SS Wexford

DATE OF LAUNCH: March 24, 1883

DATE AND LOCATION OF LOSS: November 9, 1913, Lake Huron, near Goderich Harbor, Ontario

DATE LOCATED: August 25, 2000

SHIP DETAILS: SS Wexford was a steel-hulled, propeller-driven, cargo ship built by William Doxford & Sons. at Sunderland, Great Britain in 1883.

CIRCUMSTANCES OF THE LOSS: The Wexford was under the command of Captain Bruce Cameron, 26, of Gollingwood and was downbound with a load of grain from the Lakehead to Goderich. The Wexford’s whistle could be heard as it approached Goderich harbor in the height of the storm but the ship and crew all vanished.

Captain Bruce Cameron, who had sailed for nearly ten years, was the second son of Captain Alex Cameron. Captain Bruce Cameron had just been married in the spring of 1912 and the Wexford was his first command.

Others lost with the ship were chief engineer James Scott, assistant engineer Richard Loughead, watchman Allan Dobson and Orrin Gordon all of Collingwood. Mr. and Mrs.

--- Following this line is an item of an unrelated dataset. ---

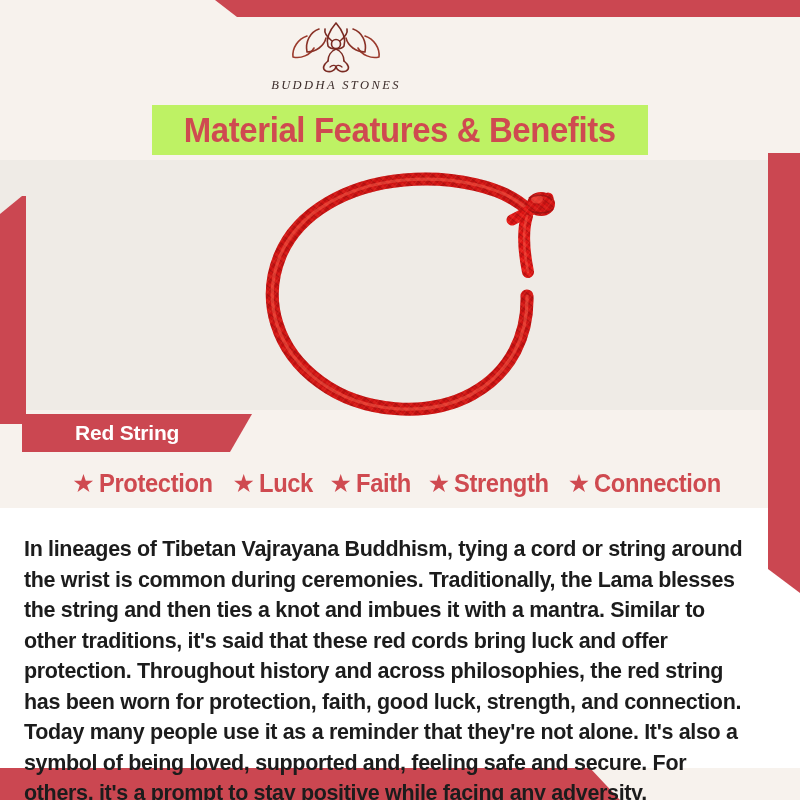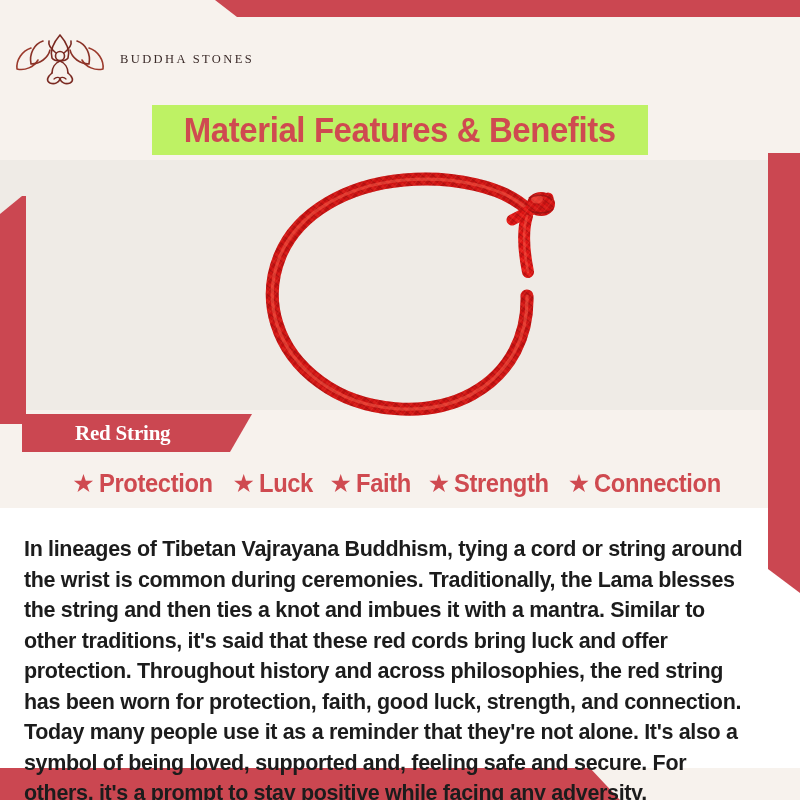"BUDDHA STONES" .header { flex-direction: row -> column; font-style: none -> italic }
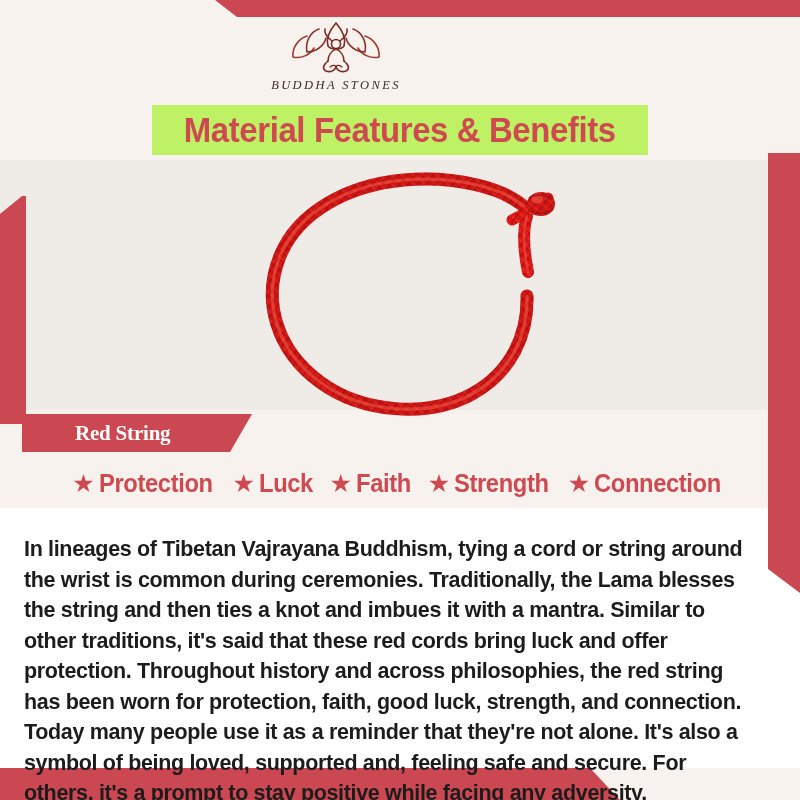"Red String" .label-banner-text { font-family: Liberation Serif, serif -> Liberation Sans, sans-serif }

George Willmott had taken jobs as stewards aboard the Wexford and were planning to return to Bristol, England, at the close of the shipping season.

DISCOVERY AND FINDINGS: The ship was discovered on August 25, 2000 by a local salmon fisherman.

Donald Chalmers discovered the wreck when his fish-finder detected an anomaly on the bottom of the lake. “This researcher brought in all this expensive equipment and Chalmers found it with a hundred dollar fish-finder,” said Tim Cummings, editor of the Goderich Signal Star.

INTERESTING FACTS: The wreck is sitting intact and upright in 75 feet of water on the lake bottom. A copper wreath was placed on the wreck to honor the crew of the 100th Anniversary of The Great Storm of 1913.